Please restate every line below exactly, without any pictures.

+++ DATA FOR ANALYSIS +++

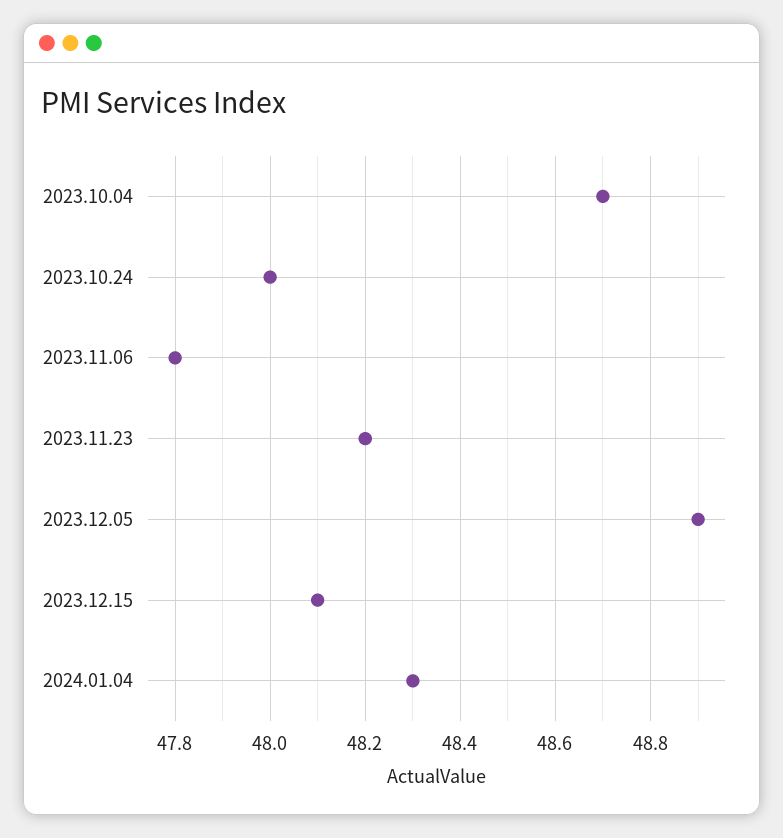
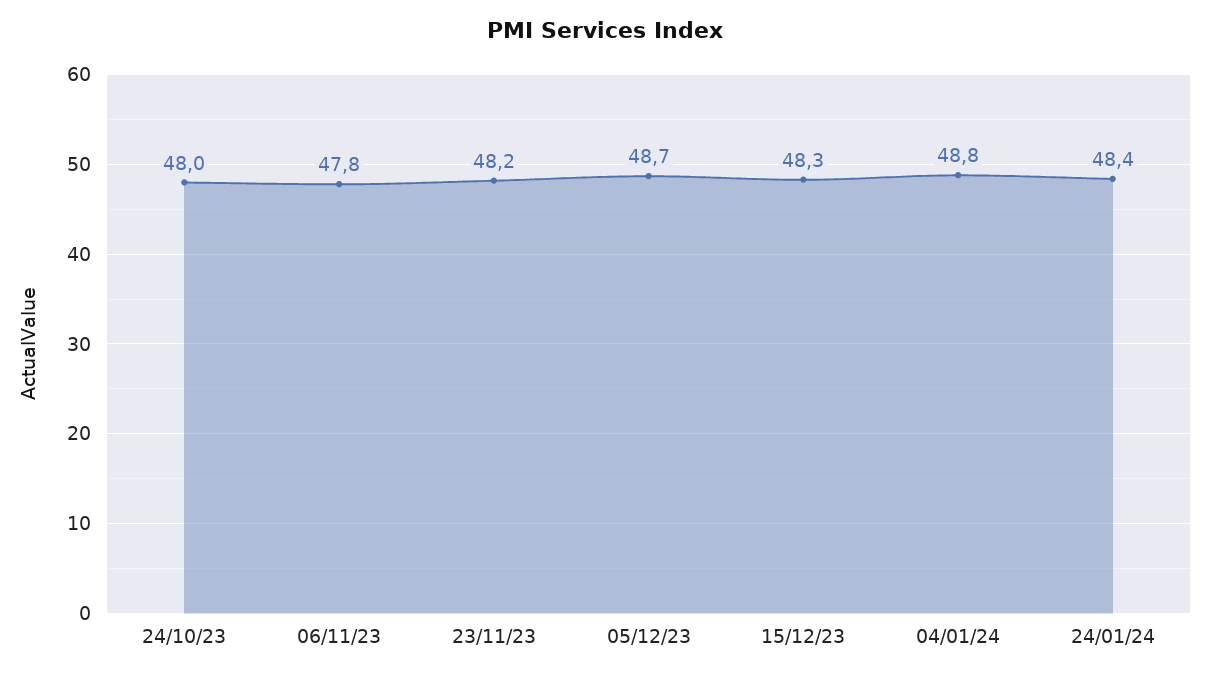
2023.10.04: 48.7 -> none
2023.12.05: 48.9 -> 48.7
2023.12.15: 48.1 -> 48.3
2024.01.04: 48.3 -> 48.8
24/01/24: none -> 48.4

+++

WRITTEN RESPONSE
2023.10.04: 48.7 -> none
2023.12.05: 48.9 -> 48.7
2023.12.15: 48.1 -> 48.3
2024.01.04: 48.3 -> 48.8
24/01/24: none -> 48.4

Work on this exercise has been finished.